▼

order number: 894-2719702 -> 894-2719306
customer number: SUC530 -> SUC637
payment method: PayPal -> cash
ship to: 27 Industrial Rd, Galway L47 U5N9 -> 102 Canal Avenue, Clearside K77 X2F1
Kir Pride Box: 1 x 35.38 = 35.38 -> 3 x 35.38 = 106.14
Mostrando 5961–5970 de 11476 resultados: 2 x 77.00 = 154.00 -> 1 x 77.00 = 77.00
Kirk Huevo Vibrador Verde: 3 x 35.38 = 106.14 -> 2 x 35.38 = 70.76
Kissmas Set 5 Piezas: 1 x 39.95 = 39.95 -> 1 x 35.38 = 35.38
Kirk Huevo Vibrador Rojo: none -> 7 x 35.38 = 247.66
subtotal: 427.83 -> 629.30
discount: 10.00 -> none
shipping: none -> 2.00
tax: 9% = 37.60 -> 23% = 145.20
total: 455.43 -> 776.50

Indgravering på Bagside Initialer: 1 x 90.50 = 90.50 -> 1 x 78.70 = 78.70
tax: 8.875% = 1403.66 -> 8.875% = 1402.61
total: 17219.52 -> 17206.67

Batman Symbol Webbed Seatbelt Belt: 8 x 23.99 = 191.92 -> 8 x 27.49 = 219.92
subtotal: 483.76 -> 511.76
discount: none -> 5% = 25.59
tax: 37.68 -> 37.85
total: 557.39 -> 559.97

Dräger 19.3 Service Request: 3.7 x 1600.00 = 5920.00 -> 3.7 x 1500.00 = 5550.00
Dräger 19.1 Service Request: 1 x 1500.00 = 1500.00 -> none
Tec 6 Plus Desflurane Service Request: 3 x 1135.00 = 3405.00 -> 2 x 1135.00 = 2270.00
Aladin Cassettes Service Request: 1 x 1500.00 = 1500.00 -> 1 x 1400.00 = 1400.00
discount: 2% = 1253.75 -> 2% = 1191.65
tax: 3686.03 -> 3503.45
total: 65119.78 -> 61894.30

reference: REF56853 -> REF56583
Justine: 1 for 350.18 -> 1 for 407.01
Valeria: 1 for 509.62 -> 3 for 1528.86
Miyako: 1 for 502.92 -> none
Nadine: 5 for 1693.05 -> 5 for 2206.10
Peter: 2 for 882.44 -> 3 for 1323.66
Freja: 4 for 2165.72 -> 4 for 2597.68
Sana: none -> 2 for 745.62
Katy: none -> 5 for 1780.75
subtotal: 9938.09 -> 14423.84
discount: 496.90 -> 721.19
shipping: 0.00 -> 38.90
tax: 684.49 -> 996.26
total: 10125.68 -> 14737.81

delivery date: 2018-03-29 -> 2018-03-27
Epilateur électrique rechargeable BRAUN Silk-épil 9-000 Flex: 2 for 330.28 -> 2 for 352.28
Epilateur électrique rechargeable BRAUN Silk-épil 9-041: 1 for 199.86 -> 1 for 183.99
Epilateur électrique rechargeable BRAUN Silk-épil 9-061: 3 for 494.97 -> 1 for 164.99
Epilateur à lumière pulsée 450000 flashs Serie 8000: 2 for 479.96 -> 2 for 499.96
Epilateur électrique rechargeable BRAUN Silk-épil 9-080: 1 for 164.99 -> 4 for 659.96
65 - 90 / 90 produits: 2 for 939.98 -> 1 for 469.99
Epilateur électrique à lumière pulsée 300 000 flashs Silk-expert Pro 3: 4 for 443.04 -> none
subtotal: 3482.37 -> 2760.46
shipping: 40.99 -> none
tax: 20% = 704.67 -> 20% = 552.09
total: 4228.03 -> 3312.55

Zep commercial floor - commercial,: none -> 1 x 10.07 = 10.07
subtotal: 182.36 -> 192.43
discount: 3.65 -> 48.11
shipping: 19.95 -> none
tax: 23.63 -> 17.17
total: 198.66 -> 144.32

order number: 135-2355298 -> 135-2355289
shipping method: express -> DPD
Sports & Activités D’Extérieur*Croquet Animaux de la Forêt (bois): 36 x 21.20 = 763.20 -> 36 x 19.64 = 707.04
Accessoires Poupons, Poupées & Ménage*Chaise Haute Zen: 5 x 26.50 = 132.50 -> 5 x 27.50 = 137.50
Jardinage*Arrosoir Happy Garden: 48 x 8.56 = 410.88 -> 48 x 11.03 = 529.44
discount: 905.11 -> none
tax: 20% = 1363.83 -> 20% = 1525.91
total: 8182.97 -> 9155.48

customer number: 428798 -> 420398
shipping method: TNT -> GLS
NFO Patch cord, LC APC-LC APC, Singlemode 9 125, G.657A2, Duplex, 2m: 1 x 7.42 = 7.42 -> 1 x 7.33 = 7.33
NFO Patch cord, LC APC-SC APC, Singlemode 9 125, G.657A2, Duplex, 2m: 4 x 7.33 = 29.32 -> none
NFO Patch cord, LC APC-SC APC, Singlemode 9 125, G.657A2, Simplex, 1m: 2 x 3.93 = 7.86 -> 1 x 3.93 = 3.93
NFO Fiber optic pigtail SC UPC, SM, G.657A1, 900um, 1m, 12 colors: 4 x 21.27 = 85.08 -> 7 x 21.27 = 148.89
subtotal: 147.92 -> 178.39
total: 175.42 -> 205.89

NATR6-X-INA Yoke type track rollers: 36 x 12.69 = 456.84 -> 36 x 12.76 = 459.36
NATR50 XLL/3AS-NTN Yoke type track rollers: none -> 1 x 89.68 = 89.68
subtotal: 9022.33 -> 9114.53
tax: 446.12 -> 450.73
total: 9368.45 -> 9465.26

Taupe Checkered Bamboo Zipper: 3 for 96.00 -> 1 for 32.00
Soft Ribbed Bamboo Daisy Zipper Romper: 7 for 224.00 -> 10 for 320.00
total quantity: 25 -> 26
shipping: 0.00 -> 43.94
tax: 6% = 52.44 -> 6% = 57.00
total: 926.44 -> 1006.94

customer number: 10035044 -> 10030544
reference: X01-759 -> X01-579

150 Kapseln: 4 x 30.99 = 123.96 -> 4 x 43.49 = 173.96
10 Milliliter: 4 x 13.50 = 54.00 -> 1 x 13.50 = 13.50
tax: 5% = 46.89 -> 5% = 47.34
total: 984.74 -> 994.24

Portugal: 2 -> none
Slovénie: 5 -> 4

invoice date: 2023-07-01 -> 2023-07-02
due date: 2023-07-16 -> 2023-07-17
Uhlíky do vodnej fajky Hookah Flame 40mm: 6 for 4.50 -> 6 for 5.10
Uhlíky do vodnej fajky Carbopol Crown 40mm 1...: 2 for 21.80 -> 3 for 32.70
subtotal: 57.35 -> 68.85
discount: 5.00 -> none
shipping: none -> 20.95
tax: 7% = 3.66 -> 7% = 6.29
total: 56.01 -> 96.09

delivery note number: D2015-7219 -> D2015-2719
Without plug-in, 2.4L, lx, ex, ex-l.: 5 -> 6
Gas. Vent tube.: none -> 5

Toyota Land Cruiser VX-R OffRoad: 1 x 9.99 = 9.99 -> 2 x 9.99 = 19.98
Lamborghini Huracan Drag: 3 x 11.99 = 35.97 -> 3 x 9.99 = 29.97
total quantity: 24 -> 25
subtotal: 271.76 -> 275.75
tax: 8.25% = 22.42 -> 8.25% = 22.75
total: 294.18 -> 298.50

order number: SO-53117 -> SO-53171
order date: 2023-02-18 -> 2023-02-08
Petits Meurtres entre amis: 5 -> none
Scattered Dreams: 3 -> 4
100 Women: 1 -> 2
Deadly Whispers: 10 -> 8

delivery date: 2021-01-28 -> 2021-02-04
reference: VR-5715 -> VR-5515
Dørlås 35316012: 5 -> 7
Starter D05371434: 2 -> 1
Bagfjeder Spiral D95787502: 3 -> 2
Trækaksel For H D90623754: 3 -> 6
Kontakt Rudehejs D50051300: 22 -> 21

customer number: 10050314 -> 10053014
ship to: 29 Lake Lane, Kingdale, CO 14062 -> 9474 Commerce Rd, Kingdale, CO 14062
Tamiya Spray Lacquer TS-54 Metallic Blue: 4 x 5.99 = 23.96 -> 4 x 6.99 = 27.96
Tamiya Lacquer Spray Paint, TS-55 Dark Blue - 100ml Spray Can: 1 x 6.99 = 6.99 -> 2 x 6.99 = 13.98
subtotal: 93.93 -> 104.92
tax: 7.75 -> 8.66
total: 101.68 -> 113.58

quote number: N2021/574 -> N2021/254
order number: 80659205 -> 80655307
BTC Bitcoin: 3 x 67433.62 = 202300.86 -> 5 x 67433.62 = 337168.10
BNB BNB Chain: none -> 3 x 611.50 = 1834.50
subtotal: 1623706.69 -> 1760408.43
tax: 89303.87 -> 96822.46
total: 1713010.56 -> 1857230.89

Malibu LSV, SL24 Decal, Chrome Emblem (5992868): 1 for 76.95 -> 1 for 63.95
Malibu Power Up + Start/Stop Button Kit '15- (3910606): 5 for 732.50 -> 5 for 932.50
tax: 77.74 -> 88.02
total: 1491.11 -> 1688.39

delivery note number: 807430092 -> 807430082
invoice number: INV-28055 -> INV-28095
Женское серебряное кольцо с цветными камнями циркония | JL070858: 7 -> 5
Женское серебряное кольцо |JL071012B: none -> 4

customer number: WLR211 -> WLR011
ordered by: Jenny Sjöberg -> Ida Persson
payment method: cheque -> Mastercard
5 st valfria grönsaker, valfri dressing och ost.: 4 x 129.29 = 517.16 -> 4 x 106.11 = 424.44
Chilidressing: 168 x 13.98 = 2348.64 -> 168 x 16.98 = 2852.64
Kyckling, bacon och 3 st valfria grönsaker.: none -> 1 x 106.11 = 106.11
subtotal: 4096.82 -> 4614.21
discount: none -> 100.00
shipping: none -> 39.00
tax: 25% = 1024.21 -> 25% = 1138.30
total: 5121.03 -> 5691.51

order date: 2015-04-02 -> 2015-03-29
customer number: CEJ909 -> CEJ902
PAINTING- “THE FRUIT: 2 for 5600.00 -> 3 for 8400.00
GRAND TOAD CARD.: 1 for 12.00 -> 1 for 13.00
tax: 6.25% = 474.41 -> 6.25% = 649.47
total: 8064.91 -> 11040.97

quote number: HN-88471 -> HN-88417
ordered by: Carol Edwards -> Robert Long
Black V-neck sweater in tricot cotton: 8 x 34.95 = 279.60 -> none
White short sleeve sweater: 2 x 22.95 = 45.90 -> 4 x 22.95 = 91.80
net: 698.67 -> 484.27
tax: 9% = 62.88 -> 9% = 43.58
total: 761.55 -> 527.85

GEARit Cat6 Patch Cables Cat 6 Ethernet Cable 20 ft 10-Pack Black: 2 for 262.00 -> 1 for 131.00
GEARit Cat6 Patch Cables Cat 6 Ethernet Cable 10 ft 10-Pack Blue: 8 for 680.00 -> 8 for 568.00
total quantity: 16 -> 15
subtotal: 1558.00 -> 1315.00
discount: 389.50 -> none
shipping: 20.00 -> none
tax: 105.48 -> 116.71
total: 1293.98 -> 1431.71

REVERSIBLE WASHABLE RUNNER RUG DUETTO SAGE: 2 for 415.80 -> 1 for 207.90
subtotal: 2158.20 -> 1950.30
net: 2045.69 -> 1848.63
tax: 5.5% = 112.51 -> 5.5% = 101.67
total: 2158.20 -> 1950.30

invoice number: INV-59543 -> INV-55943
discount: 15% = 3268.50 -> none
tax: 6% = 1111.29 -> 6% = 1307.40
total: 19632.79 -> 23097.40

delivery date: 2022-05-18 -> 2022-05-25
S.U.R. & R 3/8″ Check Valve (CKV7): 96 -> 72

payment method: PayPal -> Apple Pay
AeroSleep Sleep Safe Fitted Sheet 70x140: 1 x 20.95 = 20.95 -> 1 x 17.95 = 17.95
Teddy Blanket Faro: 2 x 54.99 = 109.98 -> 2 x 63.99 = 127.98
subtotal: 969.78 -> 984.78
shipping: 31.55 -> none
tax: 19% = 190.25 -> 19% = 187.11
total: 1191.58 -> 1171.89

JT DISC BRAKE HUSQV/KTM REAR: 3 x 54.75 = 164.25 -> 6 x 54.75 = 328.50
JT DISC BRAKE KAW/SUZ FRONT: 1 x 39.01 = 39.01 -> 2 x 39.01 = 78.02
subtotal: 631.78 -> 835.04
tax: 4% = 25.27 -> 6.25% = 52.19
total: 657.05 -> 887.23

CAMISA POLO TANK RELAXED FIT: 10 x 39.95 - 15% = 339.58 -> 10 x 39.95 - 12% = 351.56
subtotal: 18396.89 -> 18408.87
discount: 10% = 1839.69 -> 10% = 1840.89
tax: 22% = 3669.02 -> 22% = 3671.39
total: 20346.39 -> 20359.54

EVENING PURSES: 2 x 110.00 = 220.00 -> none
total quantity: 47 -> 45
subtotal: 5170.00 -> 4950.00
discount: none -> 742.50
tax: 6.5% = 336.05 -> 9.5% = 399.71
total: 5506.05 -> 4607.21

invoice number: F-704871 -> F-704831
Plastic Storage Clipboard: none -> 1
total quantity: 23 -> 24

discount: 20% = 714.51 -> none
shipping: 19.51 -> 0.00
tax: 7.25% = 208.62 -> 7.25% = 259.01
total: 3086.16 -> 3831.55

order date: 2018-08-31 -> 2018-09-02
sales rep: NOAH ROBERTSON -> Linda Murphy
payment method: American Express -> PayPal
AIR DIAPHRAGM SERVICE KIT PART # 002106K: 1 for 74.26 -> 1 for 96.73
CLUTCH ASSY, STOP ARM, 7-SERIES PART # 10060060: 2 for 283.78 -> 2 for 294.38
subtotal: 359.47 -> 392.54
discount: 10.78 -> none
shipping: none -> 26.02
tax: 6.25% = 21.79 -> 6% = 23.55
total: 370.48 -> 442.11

▲

### PROBLEM DESCRIPTION:
Based on the entries above, please state how many lines include "invoice", leaving out everything else.

### EXPECTED OUTPUT:
4